Americans to be grateful for their military service; the Americans expected them

to be grateful for their money; and each resented the other for not acting

beholden. In the Director’s Conference Room at the Merced Human Services

Agency, there hangs a huge paj ntaub that tells the story of the end of the war

in Laos. In a series of embroidered and appliquéd images, Hmong families try to

crowd into four American airplanes at Long Tieng, walk to Thailand carrying

huge loads on their backs, attempt to swim across a wide river, settle in Ban

Vinai, and, finally, load their belongings onto a bus that will take them to an

airplane bound for the United States. Across from the paj ntaub there is a

computer from which the welfare files of thousands of Hmong can be accessed.

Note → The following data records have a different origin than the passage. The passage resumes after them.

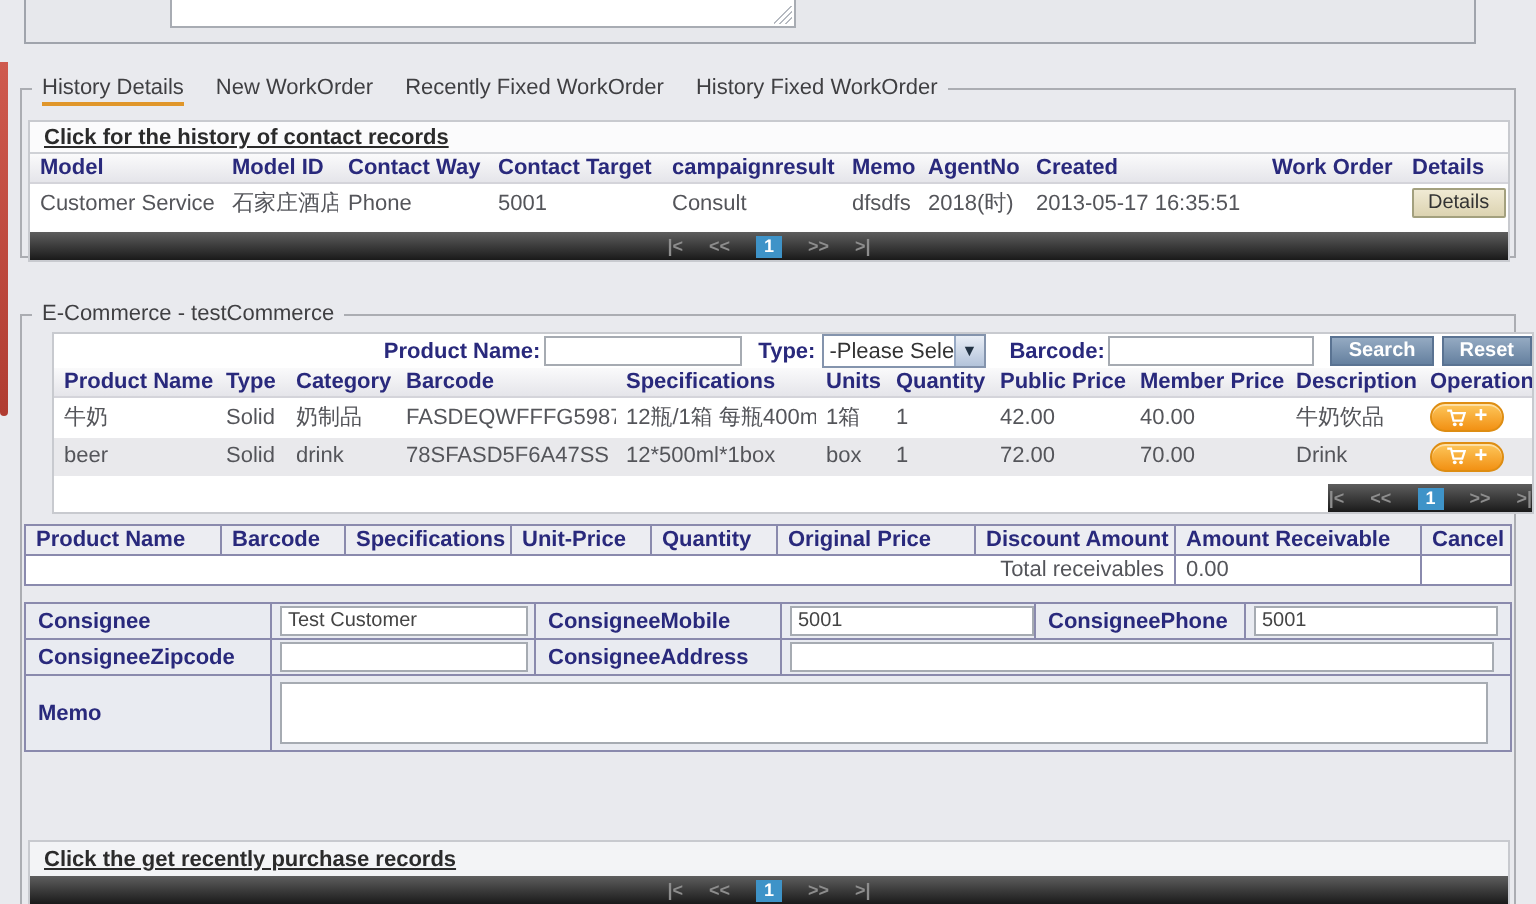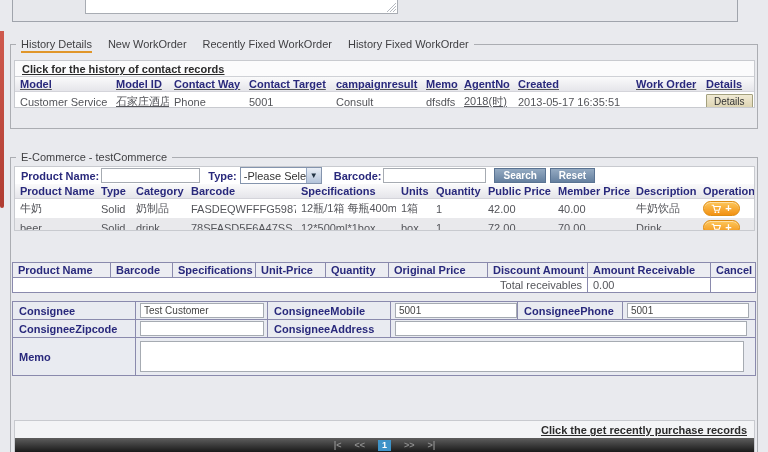--- a/index.html
+++ b/index.html
@@ -20,22 +20,22 @@
   .fs1 { left:10px; top:44px; width:748px; height:85px; }
   .fs2 { left:10px; top:157px; width:748px; height:295px; border-bottom:none; }
   .legend { display:flex; gap:16px; background:#e9eaee; padding:0 5px; color:#3f3f42; line-height:13px; white-space:nowrap; }
   .legend1 { left:16px; top:38px; }
   .legend2 { left:16px; top:151px; }
   .tab { cursor:pointer; }
   .tab.active { border-bottom:2px solid #e0962a; }
 
   
   .box { background:#fff; border:1px solid #c8cacf; display:flex; flex-direction:column; overflow:hidden; }
-  .box1 { left:14px; top:60px; width:741px; height:48px;text-decoration:underline; }
-  .box2 { left:14px; top:166px; width:741px; height:65px; }
+  .box1 { left:14px; top:60px; width:741px; height:71px; }
+  .box2 { left:26px; top:166px; width:741px; height:91px;align-items:flex-end; }
   .box3 { left:14px; top:420px; width:741px; height:32px; border-bottom:none; background:#f3f4f6; }
 
   .rec-link { padding:2px 7px 1px; background:#fbfbfc; border-bottom:1px solid #cfd1d6; }
   .rec-link a { color:#2b2b2b; font-weight:bold; text-decoration:underline; cursor:pointer; }
 
   table.grid { width:100%; border-collapse:collapse; table-layout:fixed; font-size:11px; }
   table.grid th { background:linear-gradient(#fafafb,#e5e5ea); color:#29297c; text-align:left; font-weight:bold;
     padding:1px 5px; border-bottom:1px solid #d4d4da; white-space:nowrap; overflow:hidden; }
   table.grid td { padding:2px 5px; color:#54555a; white-space:nowrap; overflow:hidden; vertical-align:middle; }
   .grid2 td { padding:5px 5px; }
@@ -80,21 +80,21 @@
   .ftable td { border:1px solid #8a8aad; background:#e9ebf1; padding:1px 4px; height:17px; vertical-align:middle; }
   td.flab { color:#29297c; font-weight:bold; padding-left:6px; white-space:nowrap; overflow:hidden; }
   .memo-row td { height:38px; }
   .memo-ta { width:604px; height:31px; border:1px solid #a6abb2; resize:none; background:#fff; display:block; margin:1px 0; font-family:inherit; }
 
   .save-row { left:12px; top:397px; width:744px; height:17px; background:#edeff3; border-top:1px solid #cccdd4;
     border-bottom:1px solid #cccdd4; display:flex; align-items:center; justify-content:center; }
   .save-btn { width:113px; height:14px; background:linear-gradient(#7ba3d0,#46719f); border:1px solid #3f66a0; color:#fff;
     font-weight:bold; font-size:10px; font-family:inherit; line-height:11px; cursor:pointer; }
 
-  .link-row { padding:3px 7px 0; height:17px; min-height:17px;text-align:right; }
+  .link-row { padding:3px 7px 0; height:17px; min-height:17px; }
   .link-row a { color:#2b2b2b; font-weight:bold; text-decoration:underline; cursor:pointer; }
 </style>
 </head>
 <body>
 
 <div id="screen">
 
   <div class="abs top-panel"></div>
   <textarea class="abs top-textarea" style=""></textarea>
   <div class="abs grip"></div>

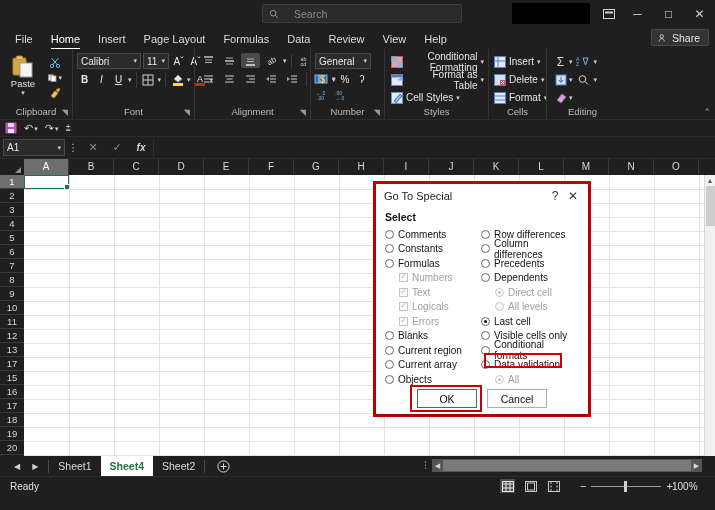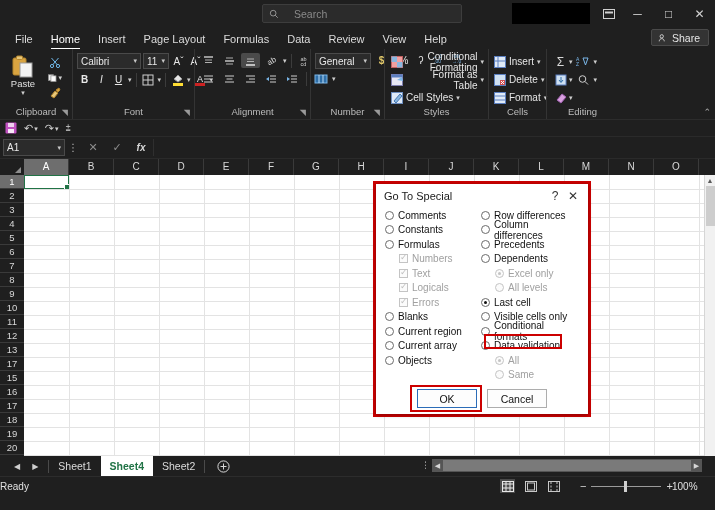--- a/index.html
+++ b/index.html
@@ -207,21 +207,21 @@
   }
   .hs-arw{ width:11px; text-align:center; font-size:7px; color:#d6d6d6; }
   .hs-thumb{ flex:1; height:11px; background:#7a7a7a; }
   .hdots{ position:absolute; left:421px; top:4px; color:#c0c0c0; font-size:9px;}
 
   
   .status{
     height:19px; background:#1f1f1f; display:flex; align-items:center;
     position:relative; border-top:1px solid #2c2c2c;
   }
-  .ready{ font-size:10px; color:#e0e0e0; padding-left:0; }
+  .ready{ font-size:10px; color:#e0e0e0; padding-left:10px; }
   .viewbtns{ position:absolute; left:500px; display:flex; gap:8px; align-items:center;}
   .vb{ width:15px; height:14px; display:flex; align-items:center; justify-content:center;}
   .vb.on{ background:#4a4a4a; }
   .zoomctl{ position:absolute; left:580px; display:flex; align-items:center; gap:5px;}
   .zsl{ width:70px; height:11px; position:relative; }
   .zsl .track{ position:absolute; top:5px; left:0; right:0; height:1px; background:#9a9a9a;}
   .zsl .thumb{ position:absolute; left:33px; top:0; width:3px; height:11px; background:#d0d0d0;}
   .zpct{ font-size:10px; color:#e0e0e0; position:absolute; left:672px; }
 
   
@@ -511,21 +511,21 @@
         <div class="caret">▾</div>
       </div>
     </div>
     <div class="grp-name">
       <span>Alignment</span>
       <span class="grp-launch">◥</span>
     </div>
   </div>
 
   <div class="grp numgrp">
-    <div class="grp-body" style="flex-direction:row; gap:3px;">
+    <div class="grp-body" style="flex-direction:column; gap:3px;">
       <div class="row">
         <div class="ctl numfmt">
           <span>General</span>
           <span class="dd">▾</span>
         </div>
       </div>
       <div class="row">
         <div class="btn" style="color:#e0c86a;font-weight:bold;">$</div>
         <div class="caret">▾</div>
         <div class="btn">%</div>
@@ -848,20 +848,21 @@
 
 <div class="dlg-annot"></div>
 
 <div class="dialog">
   <div class="dlg-title">
     <span class="t">Go To Special</span>
     <span class="dlg-help">?</span>
     <span class="dlg-close">✕</span>
   </div>
 
+  <div class="dlg-sub">Select</div>
 
   <div class="opts">
 
     <div class="col">
       <div class="opt">
         <span class="rb"></span>
         <span>Comments</span>
       </div>
       <div class="opt">
         <span class="rb"></span>
@@ -917,21 +918,21 @@
       <div class="opt">
         <span class="rb"></span>
         <span>Precedents</span>
       </div>
       <div class="opt">
         <span class="rb"></span>
         <span>Dependents</span>
       </div>
       <div class="opt ind">
         <span class="rb dis on"></span>
-        <span>Excel only</span>
+        <span>Direct cell</span>
       </div>
       <div class="opt ind">
         <span class="rb dis"></span>
         <span>All levels</span>
       </div>
       <div class="opt">
         <span class="rb on"></span>
         <span>Last cell</span>
       </div>
       <div class="opt">

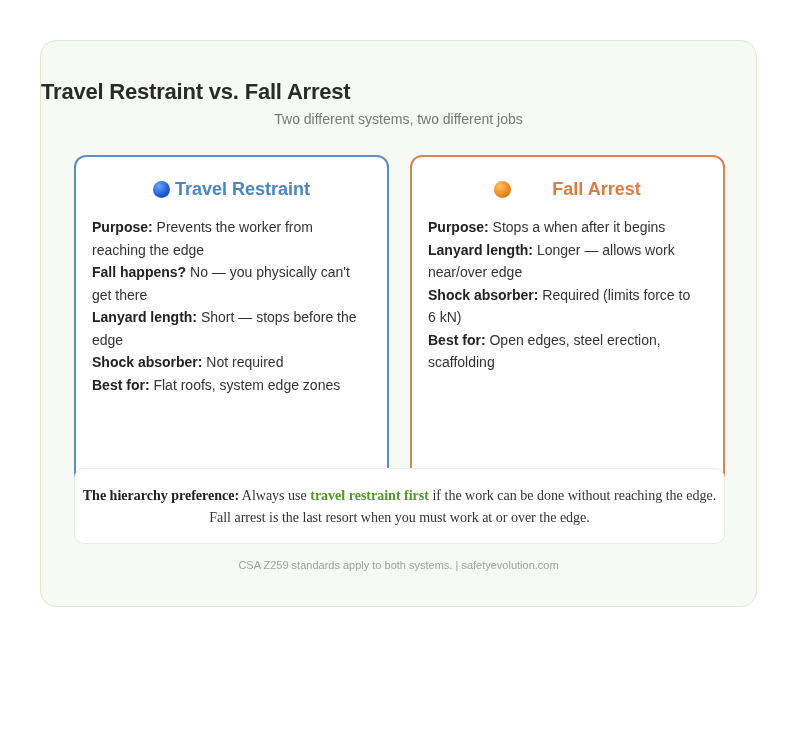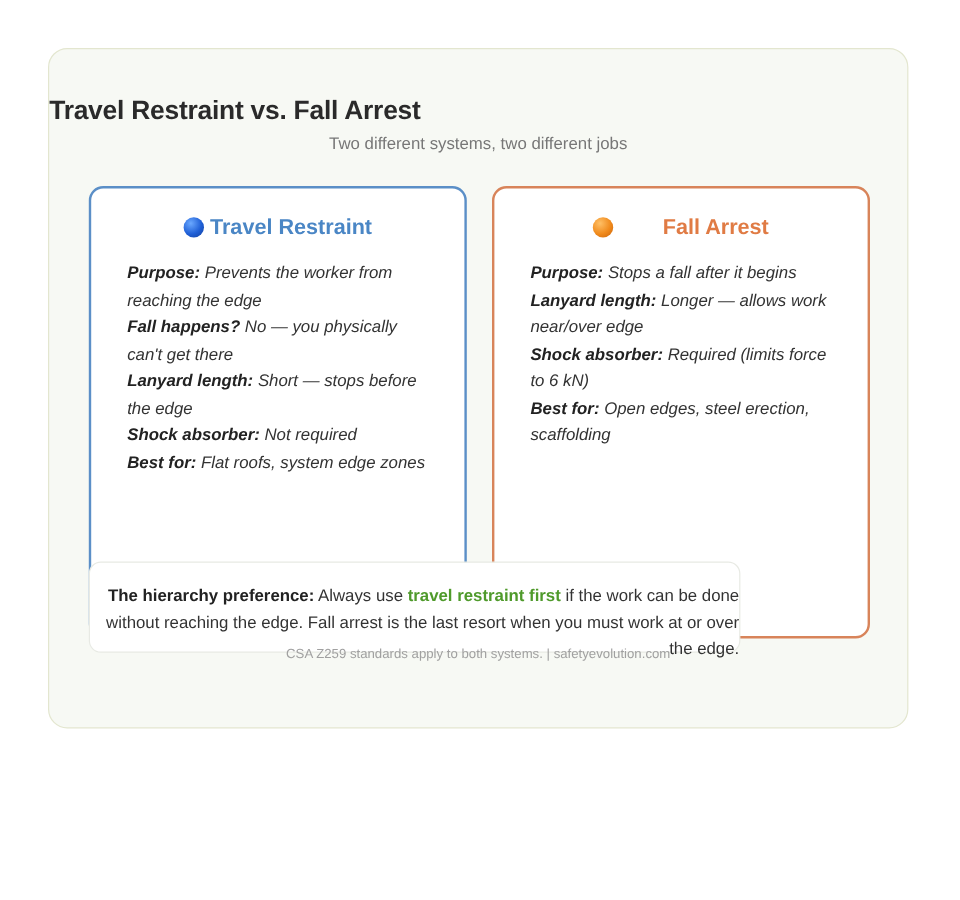--- a/index.html
+++ b/index.html
@@ -68,50 +68,50 @@
   .card.orange .card-title { color: #e07b44; gap: 41px; }
   .dot {
     width: 17px;
     height: 17px;
     border-radius: 50%;
     display: inline-block;
   }
   .dot.blue { background: radial-gradient(circle at 35% 30%, #6aa8ff 0%, #1f5fd6 55%, #123e9a 100%); }
   .dot.orange { background: radial-gradient(circle at 35% 30%, #ffc066 0%, #f08a1c 55%, #c9620a 100%); }
   .card-body {
-    margin: 16px 24px 0 30px;
+    margin: 16px 24px 0 16px;
     font-size: 14px;
     line-height: 22.5px;
     color: #333333;
-    font-style: italic;
   }
   .row .k { font-weight: bold; color: #222222; }
   .note {
     position: absolute;
     left: 33px;
     top: 427px;
-    width: 543px;
+    width: 651px;
     height: 76px;
     background: #ffffff;
     border: 1px solid #e8eae4;
     border-radius: 10px;
     box-sizing: border-box;
-    text-align: right;
+    text-align: center;
     font-size: 14px;
     line-height: 22px;
     padding-top: 16px;
     color: #333333;
+    font-family: Liberation Serif, serif;
   }
   .note .k { font-weight: bold; color: #222222; }
   .note .hl { font-weight: bold; color: #4f9a2b; }
   .footer {
     position: absolute;
     left: 0;
     right: 0;
-    top: 498px;
+    top: 518px;
     text-align: center;
     font-size: 11px;
     color: #a0a0a0;
   }
 </style>
 </head>
 <body>
 
 <div class="outer">
   <div class="title">Travel Restraint vs. Fall Arrest</div>
@@ -130,21 +130,21 @@
       <div class="row"><span class="k">Best for:</span><span> Flat roofs, system edge zones</span></div>
     </div>
   </div>
 
   <div class="card orange">
     <div class="card-title">
       <span class="dot orange"></span>
       <span>Fall Arrest</span>
     </div>
     <div class="card-body">
-      <div class="row"><span class="k">Purpose:</span><span> Stops a fall after it begins</span></div>
+      <div class="row"><span class="k">Purpose:</span><span> Stops a when after it begins</span></div>
       <div class="row"><span class="k">Lanyard length:</span><span> Longer — allows work near/over edge</span></div>
       <div class="row"><span class="k">Shock absorber:</span><span> Required (limits force to 6 kN)</span></div>
       <div class="row"><span class="k">Best for:</span><span> Open edges, steel erection, scaffolding</span></div>
     </div>
   </div>
 
   <div class="note">
     <span class="k">The hierarchy preference:</span><span> Always use </span><span class="hl">travel restraint first</span><span> if the work can be done without reaching the edge. Fall arrest is the last resort when you must work at or over the edge.</span>
   </div>
 

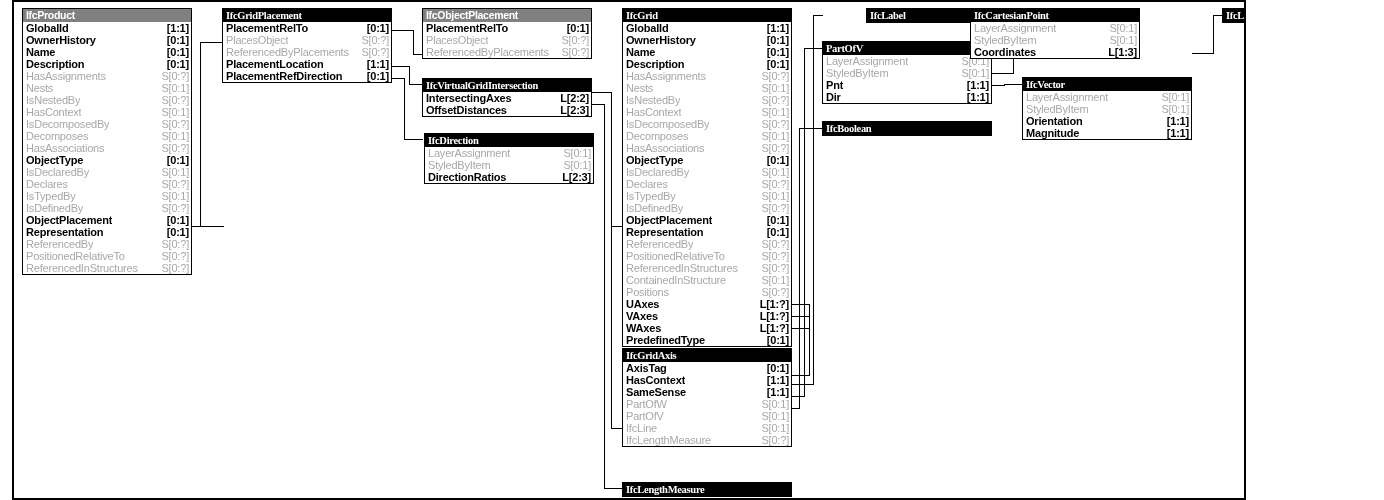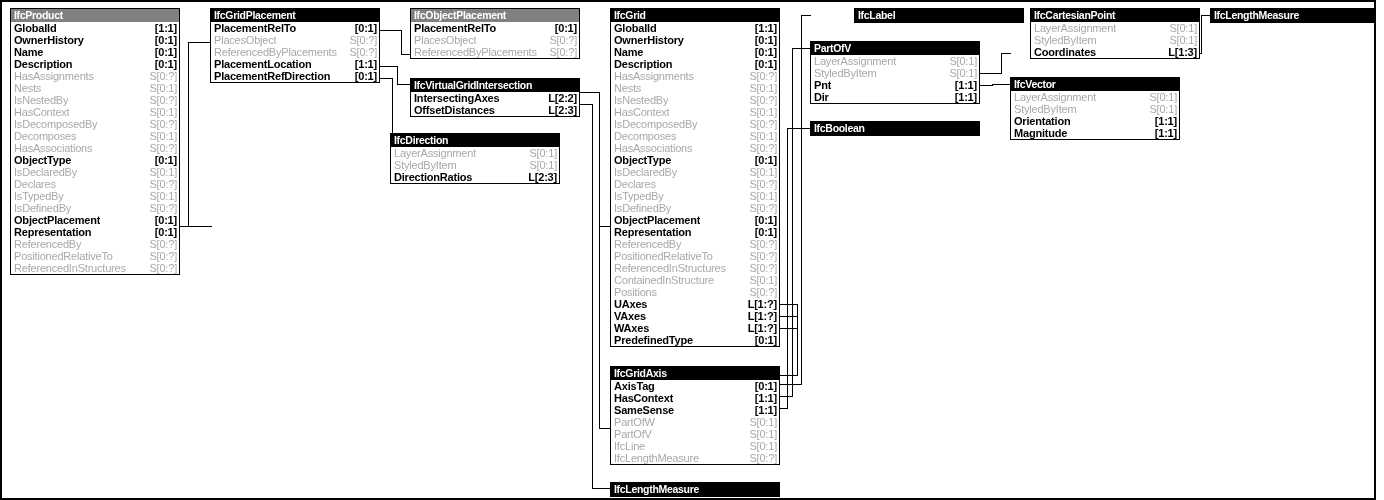--- a/index.html
+++ b/index.html
@@ -1,44 +1,45 @@
 <!DOCTYPE html>
 <html><head>
 <meta charset="utf-8">
 <style>
   html,body{margin:0;padding:0;background:#ffffff;}
   body{font-family:"Liberation Sans","DejaVu Sans",sans-serif;}
   #canvas{
     position:relative;
-    width:1376px;height:500px;
+    width:1234px;height:500px;
     background:#ffffff;
     overflow:hidden;
     box-sizing:border-box;
     border:2px solid #000000;
+    margin-left:12px;
   }
   .entity{
     position:absolute;
     box-sizing:border-box;
     border:1px solid #000000;
     background:#ffffff;
     z-index:5;
   }
   .ehead{
     height:13px;
     line-height:13px;
     font-size:10.5px;
     font-weight:bold;
     color:#ffffff;
     padding:0 3px;
     letter-spacing:-0.3px;
     white-space:nowrap;
     overflow:hidden;
     box-sizing:border-box;
   }
-  .ehead.black{background:#000000;}
+  .ehead.black{background:#000000;font-family:Liberation Serif, serif;}
   .ehead.gray{background:#808080;}
   .erow{
     height:12px;
     line-height:12px;
     font-size:11px;
     padding:0 2px 0 3px;
     white-space:nowrap;
     box-sizing:border-box;
     display:flex;
     justify-content:space-between;
@@ -233,21 +234,21 @@
       <div class="ehead black">IfcVirtualGridIntersection</div>
       <div class="erow direct">
         <span class="nm">IntersectingAxes</span>
         <span class="cd">L[2:2]</span>
       </div>
       <div class="erow direct">
         <span class="nm">OffsetDistances</span>
         <span class="cd">L[2:3]</span>
       </div>
     </div>
-    <div class="entity" style="left: 388px; top: 131px; width: 170px;">
+    <div class="entity" style="left: 410px; top: 131px; width: 170px;">
       <div class="ehead black">IfcDirection</div>
       <div class="erow inverse">
         <span class="nm">LayerAssignment</span>
         <span class="cd">S[0:1]</span>
       </div>
       <div class="erow inverse">
         <span class="nm">StyledByItem</span>
         <span class="cd">S[0:1]</span>
       </div>
       <div class="erow direct">
@@ -359,21 +360,21 @@
       </div>
       <div class="erow direct">
         <span class="nm">WAxes</span>
         <span class="cd">L[1:?]</span>
       </div>
       <div class="erow direct">
         <span class="nm">PredefinedType</span>
         <span class="cd">[0:1]</span>
       </div>
     </div>
-    <div class="entity" style="left: 608px; top: 364px; width: 170px;">
+    <div class="entity" style="left: 608px; top: 346px; width: 170px;">
       <div class="ehead black">IfcGridAxis</div>
       <div class="erow direct">
         <span class="nm">AxisTag</span>
         <span class="cd">[0:1]</span>
       </div>
       <div class="erow direct">
         <span class="nm">HasContext</span>
         <span class="cd">[1:1]</span>
       </div>
       <div class="erow direct">
@@ -418,21 +419,21 @@
         <span class="cd">[1:1]</span>
       </div>
       <div class="erow direct">
         <span class="nm">Dir</span>
         <span class="cd">[1:1]</span>
       </div>
     </div>
     <div class="entity" style="left: 808px; top: 119px; width: 170px;">
       <div class="ehead black">IfcBoolean</div>
     </div>
-    <div class="entity" style="left: 1028px; top: 6px; width: 170px;">
+    <div class="entity" style="left: 956px; top: 6px; width: 170px;">
       <div class="ehead black">IfcCartesianPoint</div>
       <div class="erow inverse">
         <span class="nm">LayerAssignment</span>
         <span class="cd">S[0:1]</span>
       </div>
       <div class="erow inverse">
         <span class="nm">StyledByItem</span>
         <span class="cd">S[0:1]</span>
       </div>
       <div class="erow direct">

The Lees, like many Hmong families whose records have been kept here, are

intimately familiar with the grief chronicled by the paj ntaub but oblivious to the

anger induced by the computer files. When I asked Foua and Nao Kao how they

felt about being on welfare, Foua said, “I am afraid the welfare will go away. I

am afraid to look for a job because I am afraid I could not do it. I am afraid we

would not have food to eat.” Nao Kao said, “In Laos we had our own animals and

our own farm and our own house, and then we had to come to this country, and

we are poor and we have to have welfare, and we have no animals and no farm,

and that makes me think a lot about our past.” Neither of them said a word

about what Americans might think of them for not working. For them, that was

not the issue. The issue was why the American War had forced them to leave

Laos and, via a reluctant trajectory that would have been unimaginable to their

parents or their parents’ parents, wind up in, of all places, Merced.